Thank you! Yes, another good choice. I have, and love, Bohm conducting Schubert's 5th, along with Beethoven's 6th. A lovely, joyous, mellow listen.

Does anyone have an opinion on Gunter Wand's Schubert? 
I have half a mind to wait till birthday time for the big Gunter Wand boxset which includes a Schubert cycle, plus cycles by Bruckner (I'd very much like to get into B, and I gather GW is among the best here), Beethoven (I don't have a cycle, just a few individual discs), Brahms (I have Wand's Brahms already, and love it), etc etc.

Thank you!
S


----------



## Triplets (Sep 4, 2014)

realdealblues said:


> The Blomstedt/Staatskapelle Dresden cycle is top shelf. Fantastic playing and sound. Since it's on Brilliant Classics now you can pick it up really cheap and would be an excellent introduction. Tempos are moderate, natural and flowing, he does skip a few repeats if that sort of thing is important to you, but it's well worth owning.
> 
> Riccardo Muti/Vienna Philharmonic would be my other pick. Wonderful playing from the Vienna Philharmonic and Muti was inspired when he recorded his cycle. Fiery readings, that I feel matches perfectly what Schubert had in mind. He also takes all the repeats if that is important to you.
> 
> As a side note, for Symphonies 8 & 9 (without the repeats) you also might give a listen to Charles Munch/Boston Symphony Orchestra as they have been considered reference versions for like 50 years. You can listen to them on YouTube and compare them to something like Muti's (which have the repeats) and see which you prefer.

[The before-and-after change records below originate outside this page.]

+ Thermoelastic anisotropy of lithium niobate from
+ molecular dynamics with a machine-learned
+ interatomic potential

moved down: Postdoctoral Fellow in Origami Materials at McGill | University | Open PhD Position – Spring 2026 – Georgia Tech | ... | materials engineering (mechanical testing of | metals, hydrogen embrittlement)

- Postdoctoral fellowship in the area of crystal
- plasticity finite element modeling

The Blomstedt is also quite inexpensive. I have both that set and the Goodman set. The Goodman set has the HIP sounds but I would best characterize the interpretive stance as neutral. The Blomstedt is of course a modern Orchestra but the Dresden Orchestra has a wonderful Old World Central Europen timbre and Blomstedt conducts with a light touch.

I have a Denon disc for the last 20 years that I love, Otka Suitner conducting an East German Orchestra in 5 and 8. Haitink and the Concertgebouw are my favorite 9. The Kleiber disc is well worth investigating. Reiner and the CSo were also great in 5 but that recording can be hard to locate.


----------



## HIDEKI SUKENOBU (Mar 31, 2015)

superhorn said:


> Don't forget the DG set with Karl Bohm ( I still don't know how to put umlauts on the computer ) and the Berlin Philharmonic , which is as good as any as far as I am concerned , and as far as I know is
> still available and not very expensive . Bohm was a maestro of the old school , and his roots go way back into the 19th century , having been born in 1894 . He died in 1981 . His Schubert isn't HIP , but it's certainly authentic in spirit in a way younger conductors who are not Austrian aren't , no disrespect to them.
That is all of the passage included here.